To see more of the still images I shot you can use this link: www.mackphoto.com/BlogImages/SleepingBear Fine Art Prints will be available soon in the Quiet Light Publishing shop!

Cheers,

Richard

 


Expanding Your Creative Mind… Make it a New Year’s Resolution?

This morning I just had to get out and see what the lakefront looked like today. Of course the fact that it is sunny and warm had a lot to do with it, but more importantly I felt I just had to get down and see what kind of images I could make. How creative I could be and how I might be able to do something different than I usually shoot. The urge to photograph pushed me out the door. To see more from my shoot today use this link: https://www.mackphoto.com/BlogImages/LighthouseBeachWinter/

I’ve talked before about creative thinking and making sure you “move outside your box” when shooting. Get lower, higher, tighter, wider, details, entire landscapes with lots of sky – all of it. Yet we tend to shoot the way we shoot. I have had the pleasure of being on location with another photographer a lot lately. One who does not think or see the way I do. It is a pleasure to watch how she moves and sees the same place I do. We come back with very different images. While I like what I shoot, there are many I look at from her and say, wow, wish I had thought of that, you see the world in such a different way. We can discover the same effect by looking at other peoples work online. A lot of people influence us as photographers. We see their way of seeing. Some do this for a living, many do not, yet they seem to have an eye for composition and a way of seeing the world.

Now when I shoot, especially some place like Lighthouse Beach, as I have shot it more times than I can count, I think of how others might approach this place. I am sure if I was shooting with someone else we would certainly come away with very different images, but it is that way of seeing, your way, my way, which sets us apart as storytellers. We take each other’s work into account and adapt it to our own style.

Today I was thinking not so much of the grand openness of the landscape but of the details which would show what the shoreline looked like. How the ice and snow had piled up and looking at the connection between the lake and the ice. That line in the sand if you will. I was also fascinated by how many people were down there looking at the lakefront as well. Many climbing to the edge to peer over and see what the intersection of water and ice looked like.
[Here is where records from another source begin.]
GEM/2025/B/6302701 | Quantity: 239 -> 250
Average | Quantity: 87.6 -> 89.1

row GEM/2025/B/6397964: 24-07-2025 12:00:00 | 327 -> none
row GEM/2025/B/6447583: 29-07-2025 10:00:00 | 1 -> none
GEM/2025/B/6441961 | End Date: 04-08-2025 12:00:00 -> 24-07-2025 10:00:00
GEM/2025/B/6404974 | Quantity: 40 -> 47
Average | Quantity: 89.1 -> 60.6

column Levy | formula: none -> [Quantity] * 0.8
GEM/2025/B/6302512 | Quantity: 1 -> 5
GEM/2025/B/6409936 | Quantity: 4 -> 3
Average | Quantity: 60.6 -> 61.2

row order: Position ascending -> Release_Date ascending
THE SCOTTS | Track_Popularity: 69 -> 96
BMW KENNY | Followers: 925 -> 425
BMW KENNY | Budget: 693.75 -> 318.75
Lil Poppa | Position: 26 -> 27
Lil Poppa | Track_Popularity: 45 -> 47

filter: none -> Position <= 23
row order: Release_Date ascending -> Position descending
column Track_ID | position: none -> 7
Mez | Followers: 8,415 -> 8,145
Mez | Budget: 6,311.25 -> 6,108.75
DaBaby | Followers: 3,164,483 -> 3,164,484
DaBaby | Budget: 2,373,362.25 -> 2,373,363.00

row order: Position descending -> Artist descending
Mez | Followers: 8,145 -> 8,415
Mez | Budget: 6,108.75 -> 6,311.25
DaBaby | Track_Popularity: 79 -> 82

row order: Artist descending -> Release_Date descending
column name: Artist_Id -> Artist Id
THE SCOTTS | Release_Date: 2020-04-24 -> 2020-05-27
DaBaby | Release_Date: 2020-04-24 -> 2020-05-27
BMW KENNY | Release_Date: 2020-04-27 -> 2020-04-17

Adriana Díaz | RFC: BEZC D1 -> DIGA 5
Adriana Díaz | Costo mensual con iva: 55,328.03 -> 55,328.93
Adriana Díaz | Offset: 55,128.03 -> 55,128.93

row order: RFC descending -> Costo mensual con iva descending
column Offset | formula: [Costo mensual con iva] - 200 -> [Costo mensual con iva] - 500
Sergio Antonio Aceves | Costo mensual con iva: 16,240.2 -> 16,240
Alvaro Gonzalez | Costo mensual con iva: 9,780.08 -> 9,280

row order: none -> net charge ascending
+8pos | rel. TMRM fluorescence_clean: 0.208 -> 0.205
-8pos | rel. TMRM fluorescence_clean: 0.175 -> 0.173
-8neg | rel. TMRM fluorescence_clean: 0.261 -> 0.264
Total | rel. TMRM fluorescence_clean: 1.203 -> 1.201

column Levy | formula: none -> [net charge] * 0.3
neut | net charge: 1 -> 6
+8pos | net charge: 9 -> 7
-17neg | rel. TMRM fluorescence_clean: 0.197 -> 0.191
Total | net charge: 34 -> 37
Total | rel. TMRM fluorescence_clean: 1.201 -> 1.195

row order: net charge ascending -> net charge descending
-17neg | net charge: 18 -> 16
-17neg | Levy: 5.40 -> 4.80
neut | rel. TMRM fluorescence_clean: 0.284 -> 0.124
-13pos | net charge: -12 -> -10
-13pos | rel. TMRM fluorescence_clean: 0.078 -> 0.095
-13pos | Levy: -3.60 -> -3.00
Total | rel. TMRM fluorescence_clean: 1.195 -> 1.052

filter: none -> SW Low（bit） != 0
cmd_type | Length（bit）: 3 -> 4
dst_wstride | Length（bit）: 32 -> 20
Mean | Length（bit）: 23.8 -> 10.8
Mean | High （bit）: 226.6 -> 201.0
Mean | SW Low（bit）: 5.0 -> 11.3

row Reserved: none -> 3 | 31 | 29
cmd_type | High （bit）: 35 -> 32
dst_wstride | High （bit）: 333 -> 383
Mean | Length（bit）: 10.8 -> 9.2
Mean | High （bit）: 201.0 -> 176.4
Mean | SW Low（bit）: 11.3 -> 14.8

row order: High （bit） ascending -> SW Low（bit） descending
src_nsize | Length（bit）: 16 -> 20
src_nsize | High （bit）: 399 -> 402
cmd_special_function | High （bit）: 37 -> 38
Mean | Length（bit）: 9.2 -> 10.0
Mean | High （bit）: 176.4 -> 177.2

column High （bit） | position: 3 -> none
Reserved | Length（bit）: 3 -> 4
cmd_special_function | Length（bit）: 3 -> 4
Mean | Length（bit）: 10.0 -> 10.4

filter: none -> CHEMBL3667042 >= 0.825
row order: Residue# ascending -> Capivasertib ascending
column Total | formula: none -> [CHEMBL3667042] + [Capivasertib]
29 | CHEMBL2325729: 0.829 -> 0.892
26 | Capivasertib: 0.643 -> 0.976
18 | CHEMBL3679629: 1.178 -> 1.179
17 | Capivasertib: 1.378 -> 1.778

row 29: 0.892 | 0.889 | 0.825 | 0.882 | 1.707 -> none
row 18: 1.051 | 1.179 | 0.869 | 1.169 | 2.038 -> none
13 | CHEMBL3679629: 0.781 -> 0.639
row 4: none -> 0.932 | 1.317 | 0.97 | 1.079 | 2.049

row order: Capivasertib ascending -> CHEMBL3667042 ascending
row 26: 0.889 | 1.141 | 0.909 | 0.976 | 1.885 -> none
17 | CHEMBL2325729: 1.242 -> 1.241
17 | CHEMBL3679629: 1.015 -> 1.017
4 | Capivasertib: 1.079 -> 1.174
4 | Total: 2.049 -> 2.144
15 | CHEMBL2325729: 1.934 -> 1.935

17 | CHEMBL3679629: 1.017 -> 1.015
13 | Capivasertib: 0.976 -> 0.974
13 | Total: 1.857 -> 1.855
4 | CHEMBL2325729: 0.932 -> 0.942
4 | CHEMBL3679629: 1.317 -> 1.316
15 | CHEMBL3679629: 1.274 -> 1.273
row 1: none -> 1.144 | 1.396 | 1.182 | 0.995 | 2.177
One interesting observation was the old pier at the north end had been almost completely obliterated by the sand and ice. Is the sand higher because the water level is lower or has the ice just pushed the sand up and over it? Here are two images, one from a few summers ago and one from today.

To see more from my shoot today use this link: https://www.mackphoto.com/BlogImages/LighthouseBeachWinter/

Will any of these make it into my Great Lakes Project? Never know until it is finished. And might I add the working title has changed to Sweetwater Seas from Twenty|Ninety-Five. Go ahead and guess as to the meaning for each of these working titles…go ahead and make a comment below – will be interesting to see everyone’s ideas. It will look at all five Great Lakes and how we as mankind have had an effect on them only in the last 200 years even though we have been living along them for thousands of years.

My other goal for this coming year is to really get back to working on this project and hopefully have it 95% shot by the end of the year. A big task and a lofty goal but if you don’t set your goals high what are you shooting for?

I hope you all have a great 2014! Let’s see our world slightly differently this year and yet put our own style in our storytelling.